Both instances at this point are executing an INSERT-Stmt but one of them gets an error

database is locked Unable to fetch row

I don't understand why? Shouldn't sqlite handle different accesses to the DB?

anda_skoa
10th October 2015, 13:47
The instance that writes first will likely employ some file locking to ensure data integrity.
If the second instance's write happens at the same time, it will of course fail and you'll have to retry later.
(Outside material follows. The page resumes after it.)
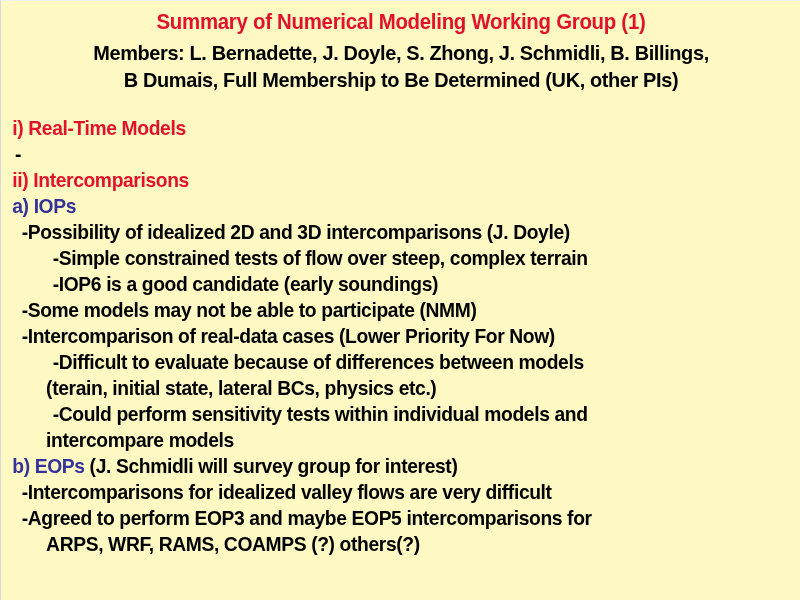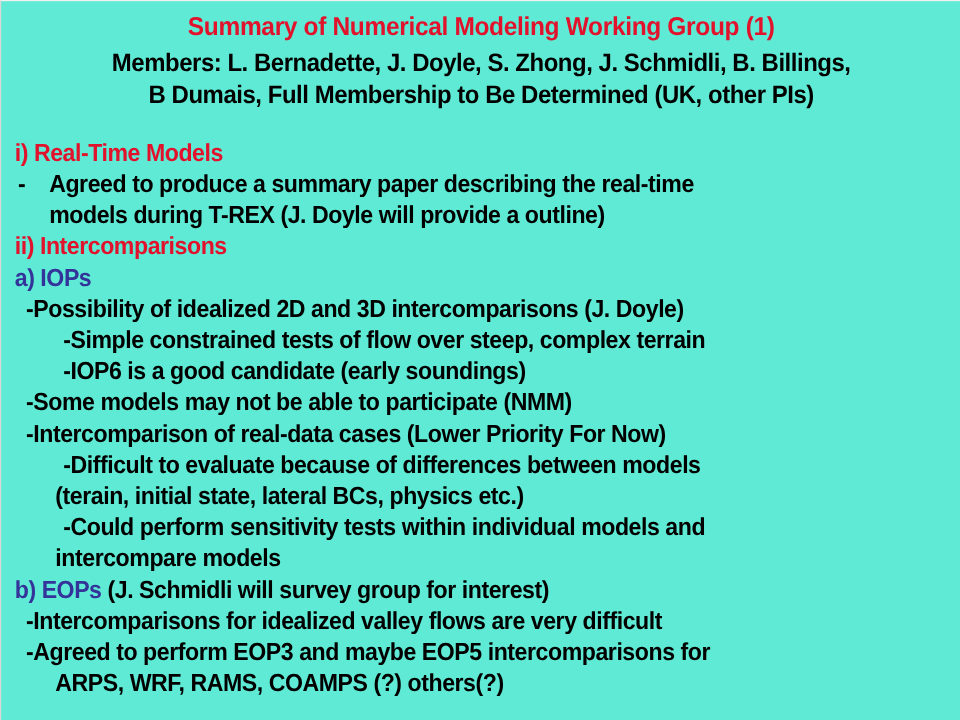"Summary of Numerical Modeling Working" #slide { background: #5eead4 -> #fef9c3 }
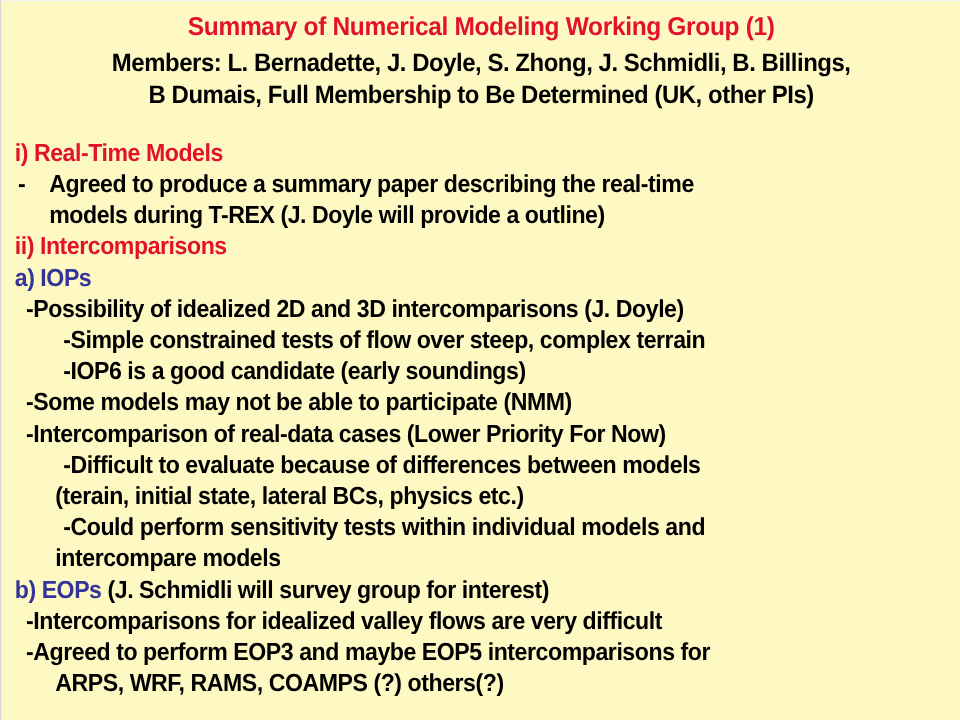"Agreed to produce a summary" span { html: <span> <span>Agreed to produce a summary paper describing the real-time</span> <span>models during T-REX (J. Doyle will provide a outline)</span> </span> -> none }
On Windows that will of course always fail, since it has single-process exlusive file locking by default.

Cheers,
_

Cerberus
10th October 2015, 14:14
Ok what would be the right approach to solve this problem?
Seperate .db file? But then how to name them since it is the same application running on the same machine and when starting the next time the application should access the right file
Or is there an option to wait till the first process finished its access and then execute the second INSERT-Stmt?

anda_skoa
10th October 2015, 14:40
There are a couple of options:

1) Close the database connection when you are done with a query. Will still require some retry loop
2) Communicate between the instances so each knows when it can access the database
3) Have one process for accessing the database, at least for writing, which the application instances communicate with
4) Use a database engine that implements (3)

Cheers,
_

ChrisW67
10th October 2015, 21:52
Sqlite will lock the file during write transactions and free it when the changes are committed. Assuming the insert is a whole transaction, try calling transaction() on the database before executing the insert and commit() (or rollback()) afterward.